Otherworldly Pictures Of Northern Iceland

Last July, travel photographerJesper Anhedespent a week shooting photos in Northern Ireland, one of 10 international trips he made from his home in Hjo, Sweden in 2013.

“Summertime in Iceland has really nice light and very long days,” Anhede wrote in an email to Business Insider. “Near the equator, the sunrise and sunset is over in a few minutes, but here you had several hours of golden light which is perfect for a photographer.”

While there, Anhede photographed wild Icelandic horses, a dormant volcano with a bright green pool at its base, and the Waterfall of the Gods. He rode an Icelandic horse during some of the shoot to move faster and not frighten the animals.

“Riding while holding a camera or even two cameras sometimes can be hard,” Anhede wrote. “But since the Icelandic horses, unlike other horses, can run in a very smooth gait called tölt, that was no problem. Last year I did a photo job for a cowboy ranch in Montana, that also gave me some experience in being able to always stay in the saddle without using my hands.”

He said he’s eager to return to Iceland to see its other dramatic seasons.

Anhede found these wild horses in what's known as the horse valley in northern Iceland.

Icelandic horses are almost pony-sized, but they live long and hardy lives and contract few diseases.

Icelandic law doesn't allow horses to be imported, and once a horse is exported, it can't return.
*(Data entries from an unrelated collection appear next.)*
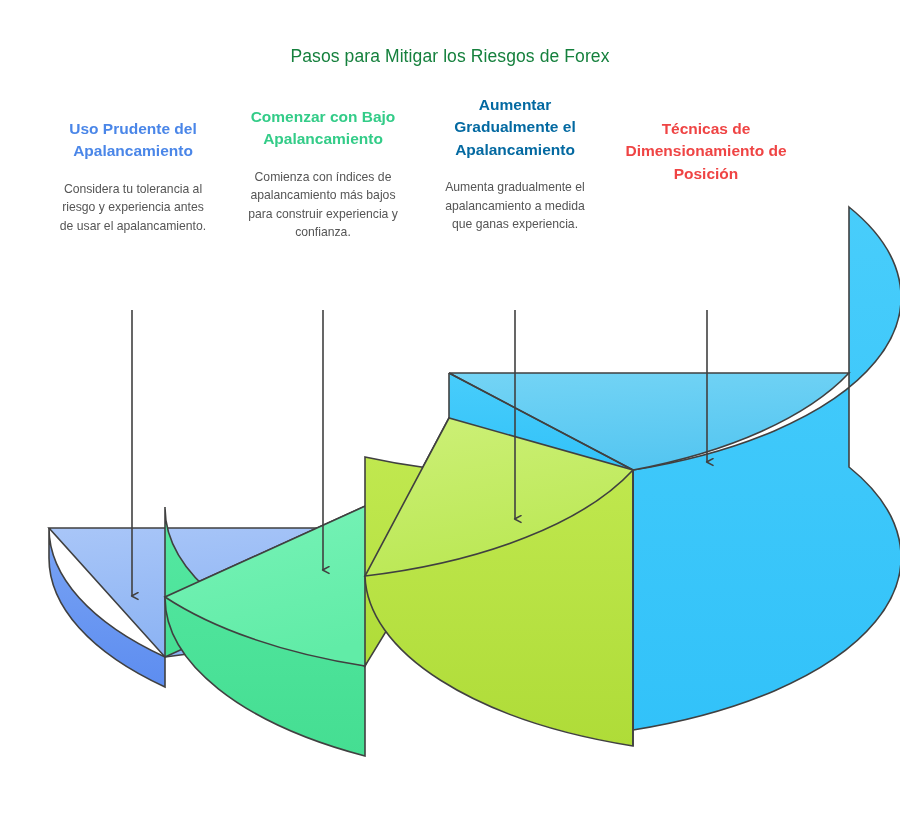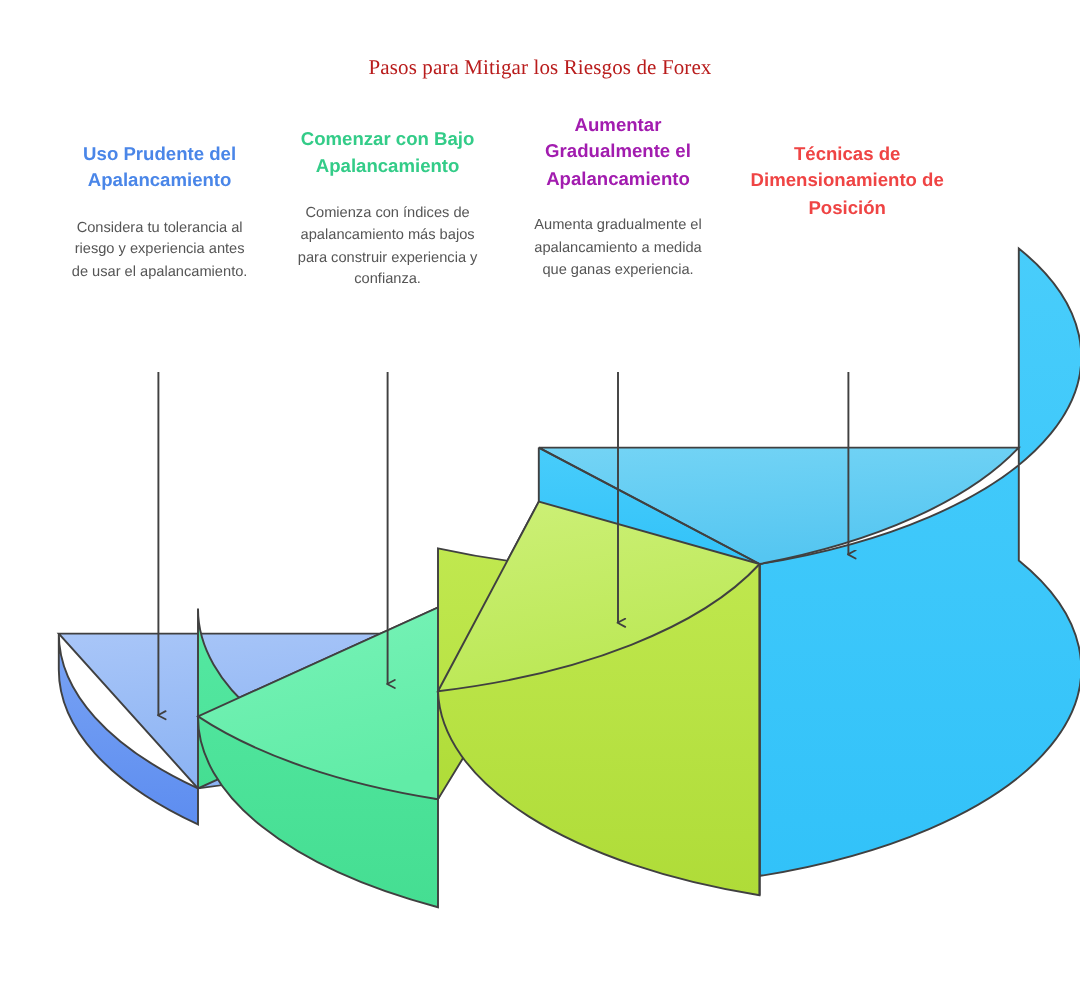--- a/index.html
+++ b/index.html
@@ -76,7 +76,7 @@
 
 <div id="infographic">
 
-  <div id="chart-title" style="color: #b91c1c; font-family: Liberation Serif, serif;">Pasos para Mitigar los Riesgos de Forex</div>
+  <div id="chart-title" style="color: #15803d;">Pasos para Mitigar los Riesgos de Forex</div>
 
   <div class="label-column" id="label-column-2">
     <p class="label-heading" style="color:#33cc88">Comenzar con Bajo Apalancamiento</p>

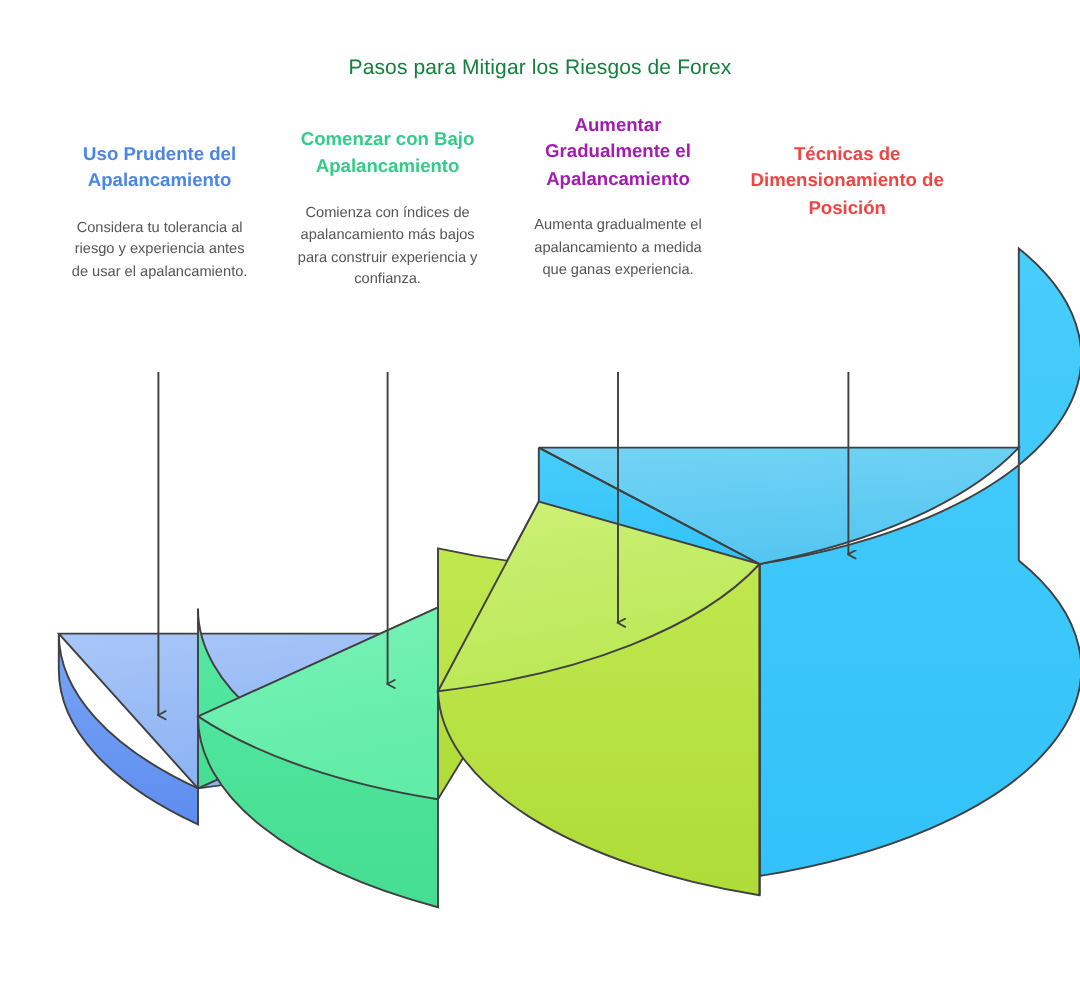--- a/index.html
+++ b/index.html
@@ -89,7 +89,7 @@
   </div>
 
   <div class="label-column" id="label-column-3">
-    <p class="label-heading" style="color:#a21caf">Aumentar Gradualmente el Apalancamiento</p>
+    <p class="label-heading" style="color:#0369a1">Aumentar Gradualmente el Apalancamiento</p>
     <p class="label-body" style="color: rgb(85, 85, 85);">Aumenta gradualmente el apalancamiento a medida que ganas experiencia.</p>
   </div>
Goðafoss is also known as the Waterfall of the Gods.

In the year 999 or 1000 the Lawspeaker Þorgeir Ljósvetningagoði made Christianity the official religion of Iceland.

According to legend, after the Lawspeaker's conversion, he threw the idols of his Norse gods into Goðafoss.

This shot comes from the rim of an old volcano.

This vast mountain and sky scape in northern Iceland reminded Anhede of J.R.R. Tolkien's Mordor.

While driving across the country from south to north, Anhede stopped the car to get this one mesmerizing shot. 'The light and the landscape put on such a great show,' he wrote. 'This is the only photo I took from this place because I stopped in the middle of the road and I did not want to hold up the other cars.'

Anhede said Iceland can sometimes look like another planet. 'With sun and rain going in and out all the time, the sky is dramatic,' he wrote. The rocks seen here have yellow moss growing over them.

In addition to the nature shots, Anhede also photographed a destination wedding in northern Iceland between an Icelandic bride and a Swedish groom.